> **Task directions**
Keep the pictures out of the copy and repeat the records exactly.

(Data extracted from a collection)

::::::

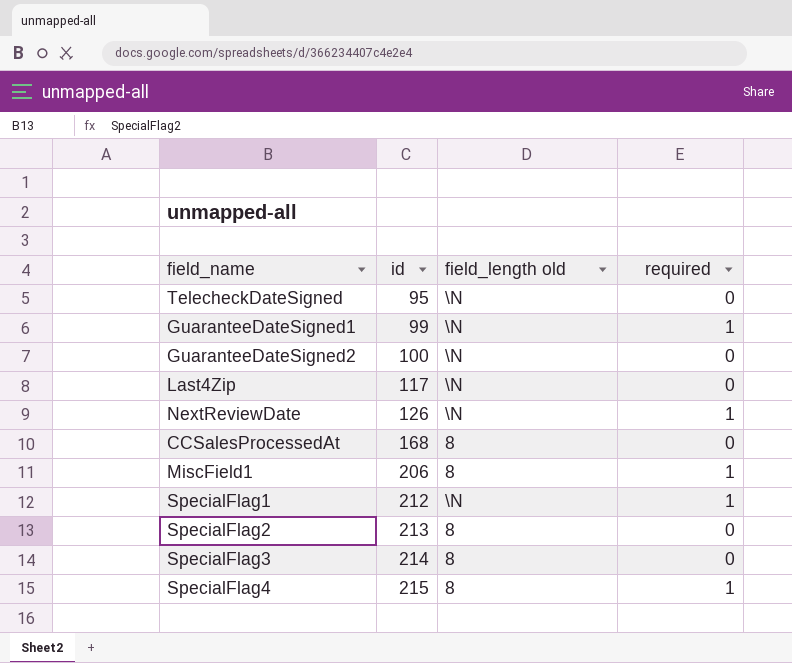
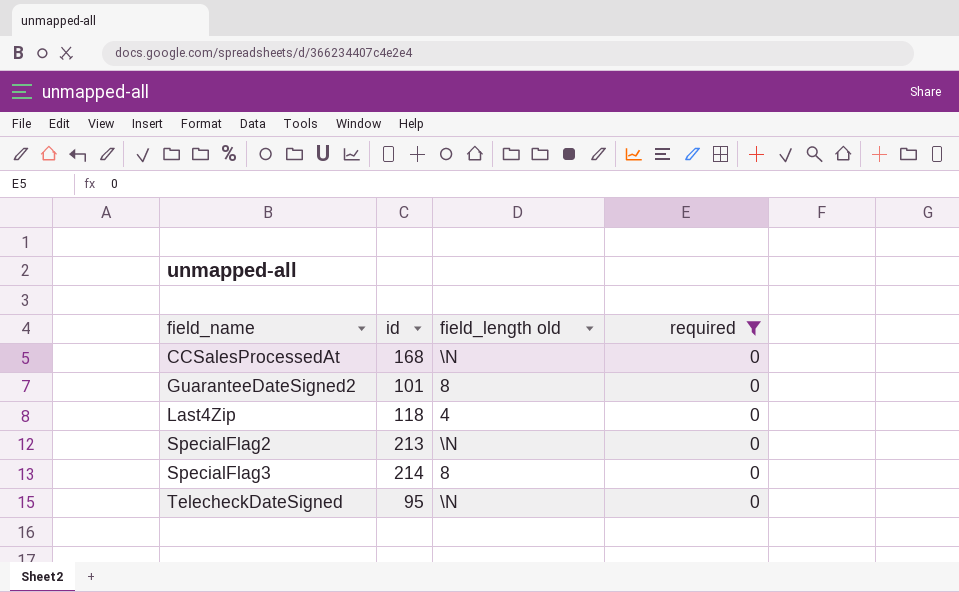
filter: none -> required = 0
row order: id ascending -> field_name ascending
CCSalesProcessedAt | field_length old: 8 -> \N
GuaranteeDateSigned2 | id: 100 -> 101
GuaranteeDateSigned2 | field_length old: \N -> 8
Last4Zip | id: 117 -> 118
Last4Zip | field_length old: \N -> 4
SpecialFlag2 | field_length old: 8 -> \N

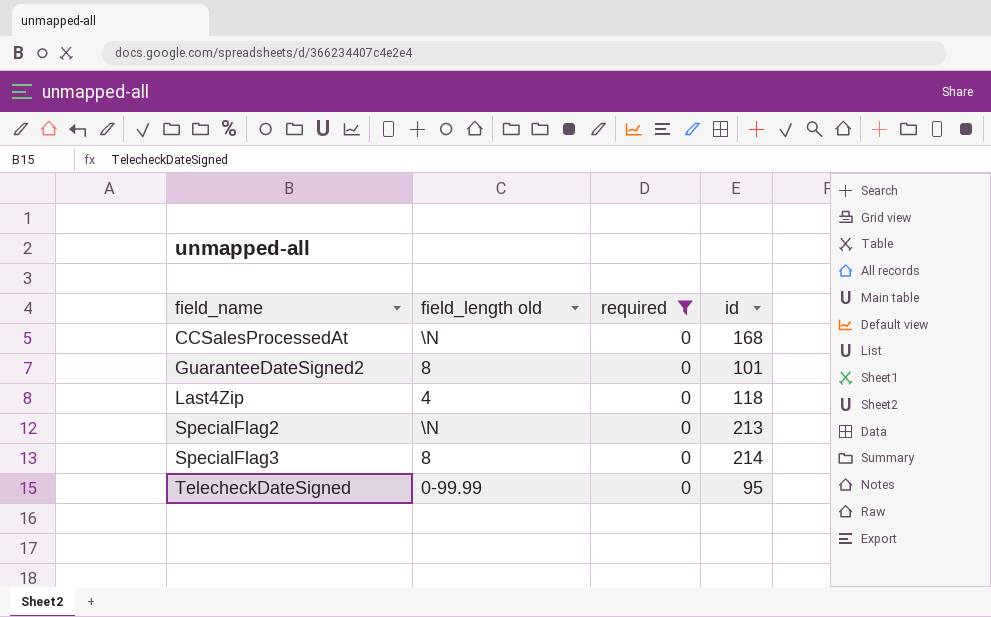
column id | position: 2 -> 4
TelecheckDateSigned | field_length old: \N -> 0-99.99

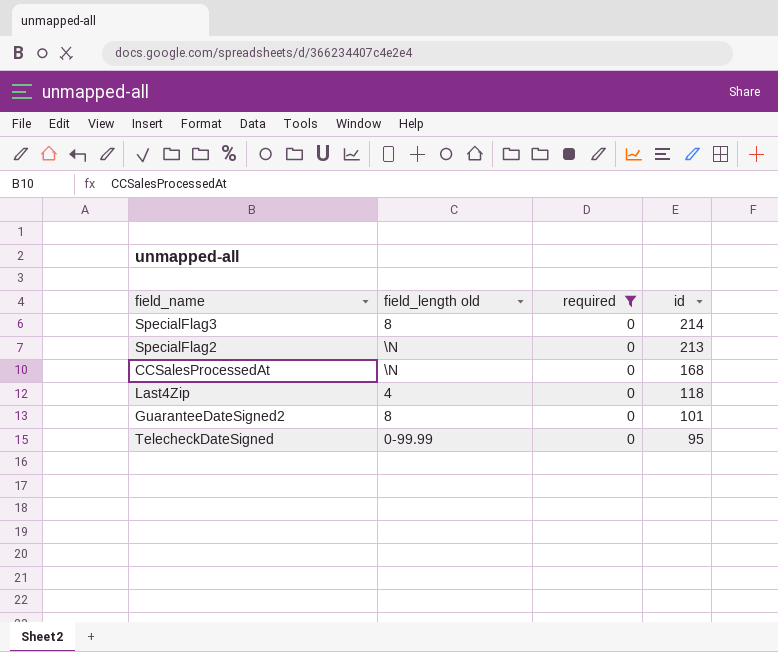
row order: field_name ascending -> id descending

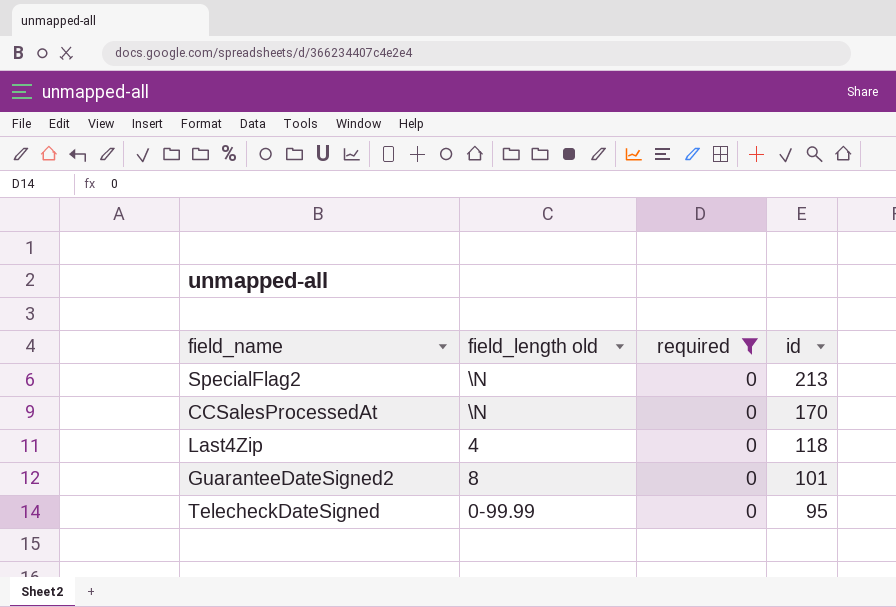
row SpecialFlag3: 8 | 0 | 214 -> none
CCSalesProcessedAt | id: 168 -> 170

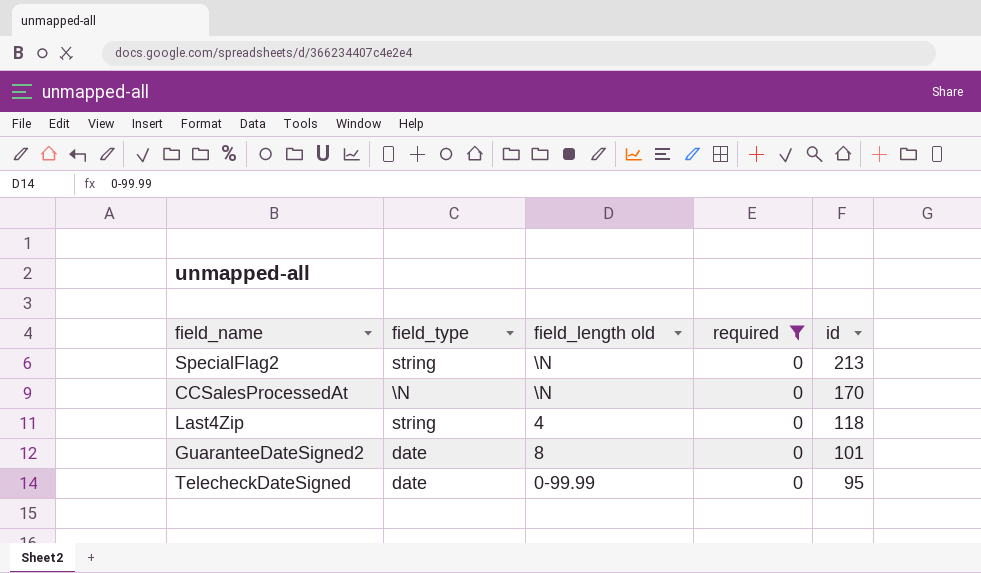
column field_type | position: none -> 2

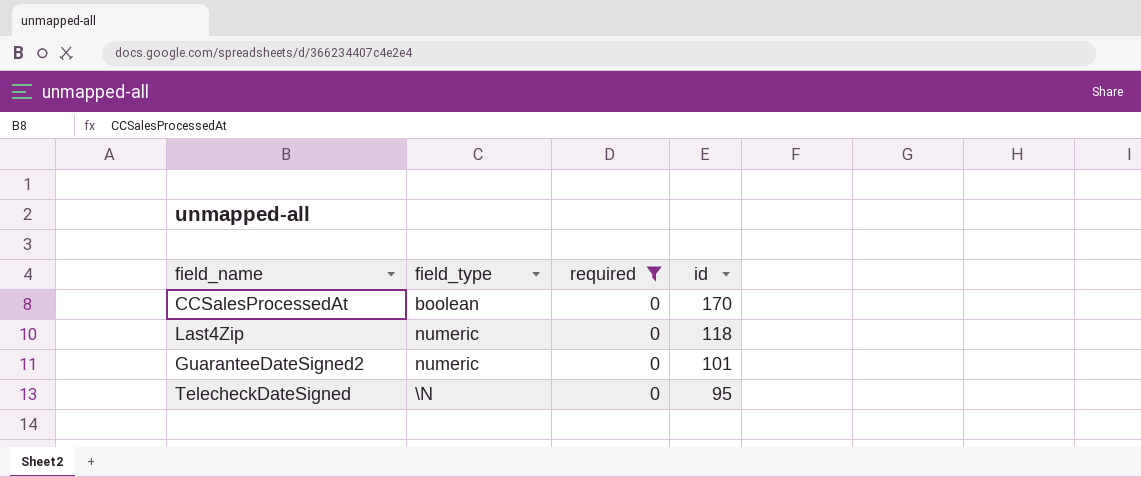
column field_length old | position: 3 -> none
row SpecialFlag2: string | \N | 0 | 213 -> none
CCSalesProcessedAt | field_type: \N -> boolean
Last4Zip | field_type: string -> numeric
GuaranteeDateSigned2 | field_type: date -> numeric
TelecheckDateSigned | field_type: date -> \N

::::::

> **Finished task**
filter: none -> required = 0
row order: id ascending -> field_name ascending
CCSalesProcessedAt | field_length old: 8 -> \N
GuaranteeDateSigned2 | id: 100 -> 101
GuaranteeDateSigned2 | field_length old: \N -> 8
Last4Zip | id: 117 -> 118
Last4Zip | field_length old: \N -> 4
SpecialFlag2 | field_length old: 8 -> \N

column id | position: 2 -> 4
TelecheckDateSigned | field_length old: \N -> 0-99.99

row order: field_name ascending -> id descending

row SpecialFlag3: 8 | 0 | 214 -> none
CCSalesProcessedAt | id: 168 -> 170

column field_type | position: none -> 2

column field_length old | position: 3 -> none
row SpecialFlag2: string | \N | 0 | 213 -> none
CCSalesProcessedAt | field_type: \N -> boolean
Last4Zip | field_type: string -> numeric
GuaranteeDateSigned2 | field_type: date -> numeric
TelecheckDateSigned | field_type: date -> \N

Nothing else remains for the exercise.